TRANSCRIPT
- [Interviewer] When you say you felt different, how did different feel to you?
- [Mary] Not belonging.
I very much wished not to be noticed and to be left alone.
(dramatic music) - [Speaker 1] She was our most famous poet for a long time, and yet completely elusive.
- I think she was always a beatnik.
- Mystic.
- She's radical.
- [Mary] It was shocking.
I was a girl in Ohio and I wanted to write poems unheard of.
- She was an independent woman who wrote the poetry she wanted to write, who loved who she wanted to love.
- [Speaker 2] Molly was this charismatic, stylish, sophisticated person.

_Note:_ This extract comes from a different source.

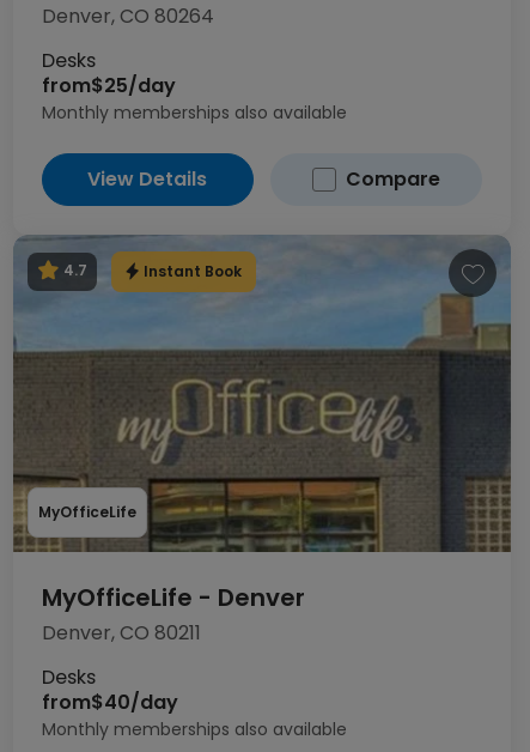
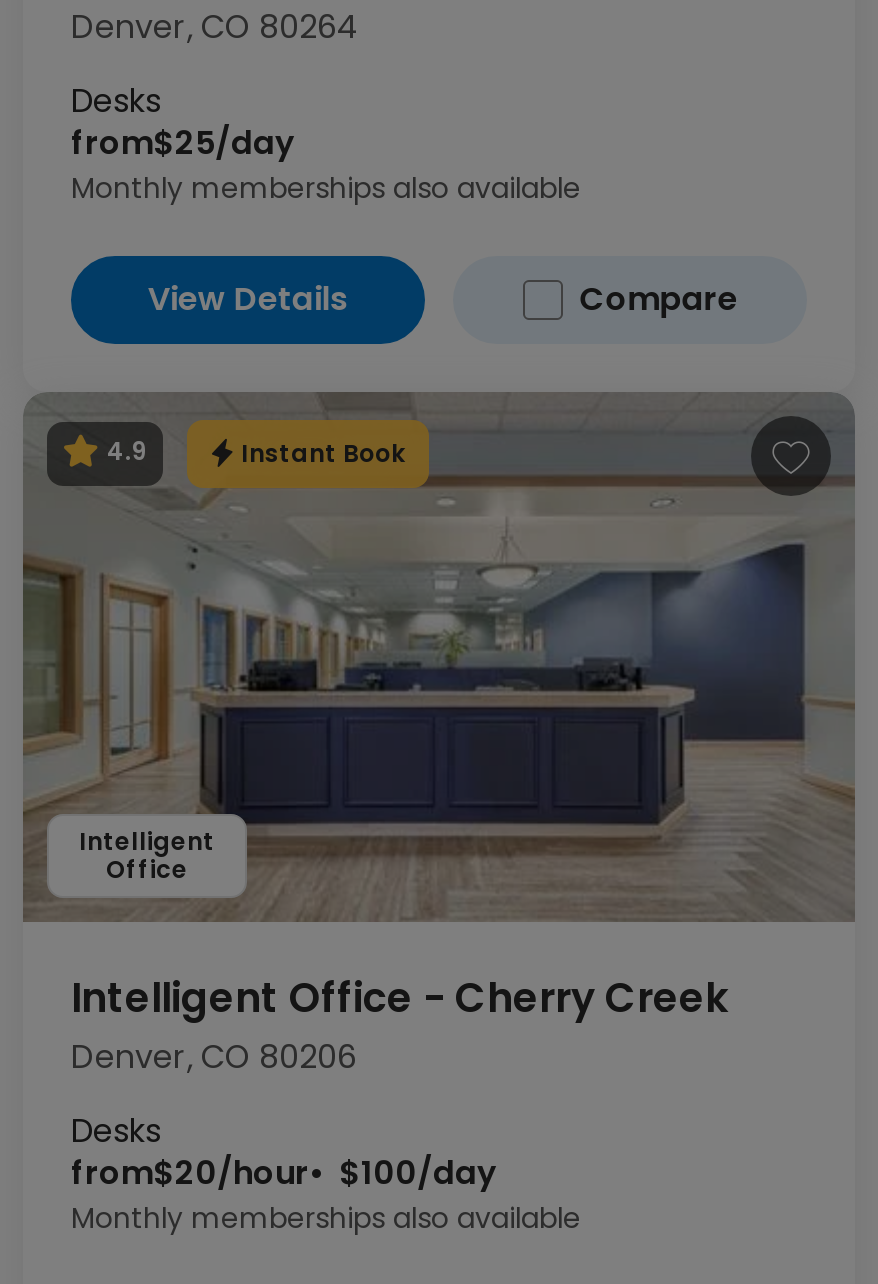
[13,235,511,552] [image] | 4.7 -> [23,392,857,922] [image] | 4.9
[38,502,136,522] MyOfficeLife -> [79,824,215,886] Intelligent | Office
[42,581,305,647] MyOfficeLife - Denver | Denver, CO 80211 -> [71,970,727,1080] Intelligent Office - Cherry Creek | Denver, CO 80206
[42,689,178,716] from$40/day -> [71,1150,497,1196] from$20/hour $100/day

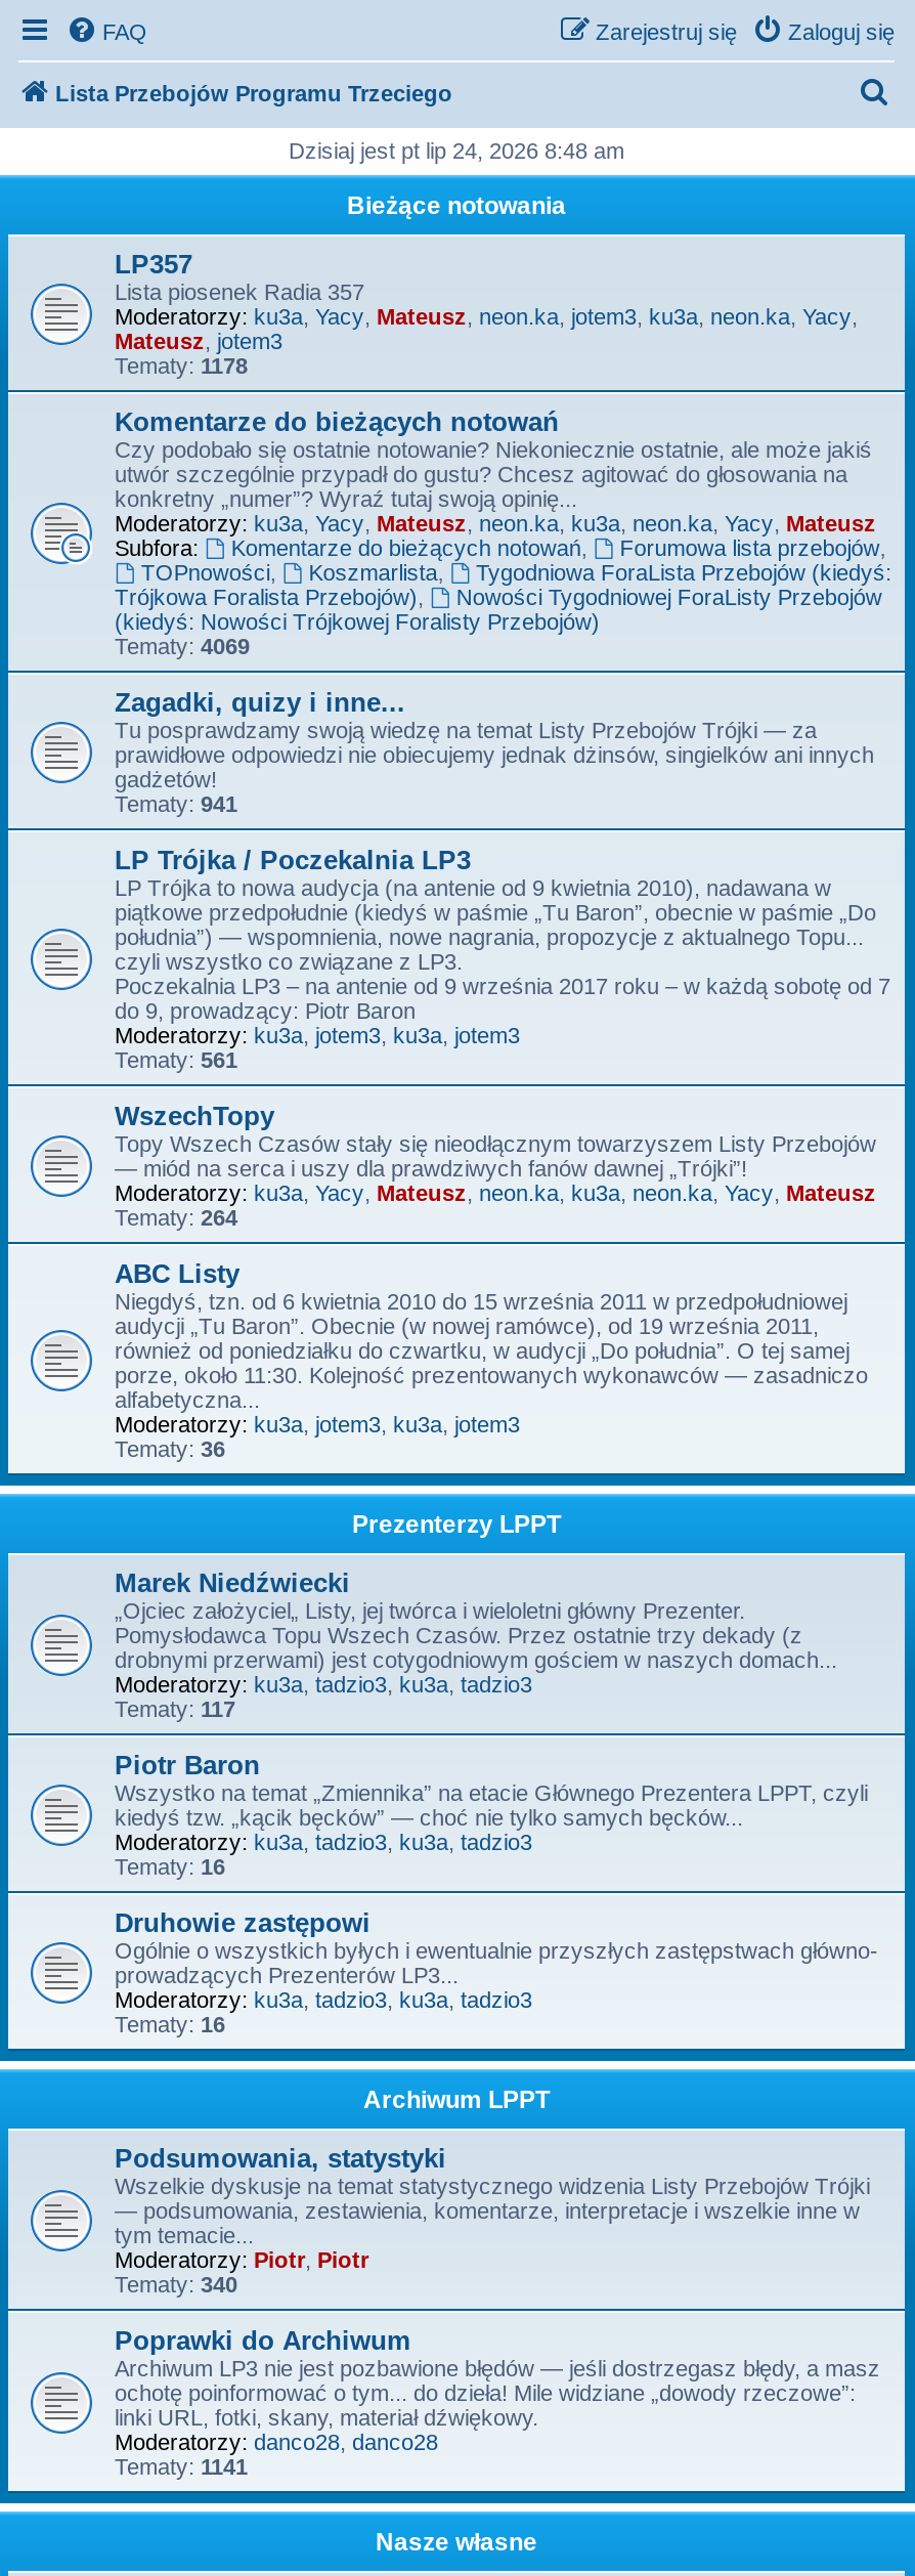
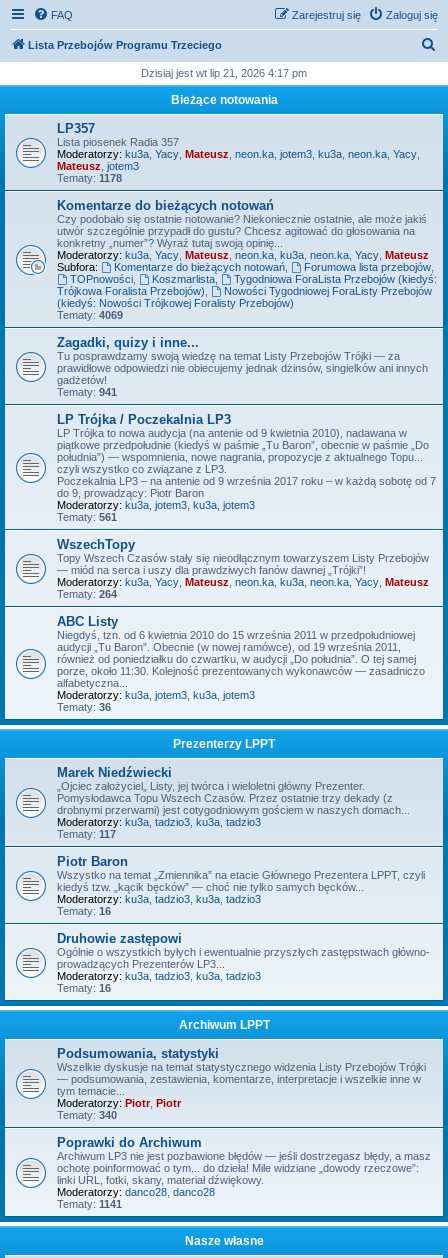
[289,138,624,163] Dzisiaj jest pt lip 24, 2026 8:48 am -> [141,67,307,79] Dzisiaj jest wt lip 21, 2026 4:17 pm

- [Mary] We did not have much income.
We had love and work and play.
- [Speaker 3] Mary's career was what this couple was about.
- The winners of the 1984 Pulitzer Prizes were announced today.

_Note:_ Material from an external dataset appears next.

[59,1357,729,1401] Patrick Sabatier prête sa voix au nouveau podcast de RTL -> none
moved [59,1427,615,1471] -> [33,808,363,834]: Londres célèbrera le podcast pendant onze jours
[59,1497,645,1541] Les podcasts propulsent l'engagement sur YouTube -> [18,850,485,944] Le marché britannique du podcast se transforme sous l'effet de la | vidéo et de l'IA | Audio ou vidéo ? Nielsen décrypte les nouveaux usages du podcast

- Mary Oliver won the National Book Award for poetry.
- Thank you.
- [Speaker 4] You could not contain her anymore than you could contain the season.
(dramatic music) - [Mary] I could sit for two hours and look at the clouds and be very silent.
- Everybody thinks Mary was this little earth mother.
- [Speaker 4] And that certainly wasn't the life that she led.
- That was one of my frustrations with Mary's poems, she was just presenting herself in the light.
What is the storm?
- One of the things about traumatic experiences is that you have to go in earnestly to look at it.
- Mary spent some time feeling a little unmoored.
- You could hear the truck coming down the road.
You know, it was... - [Speaker 5] In that way, Mary is also a good cautionary tale.
- [Mary] Children forget.
They don't know why they have nightmares all the time.
(dramatic music) - [Interviewer] And then you started this new book.
"What can I say that I have not said before?"
(upbeat music) - [Speaker 6] Mary was very clear that it wasn't gonna define her.
(upbeat music) - [Mary] I got saved by poetry and I got saved by the beauty of the world.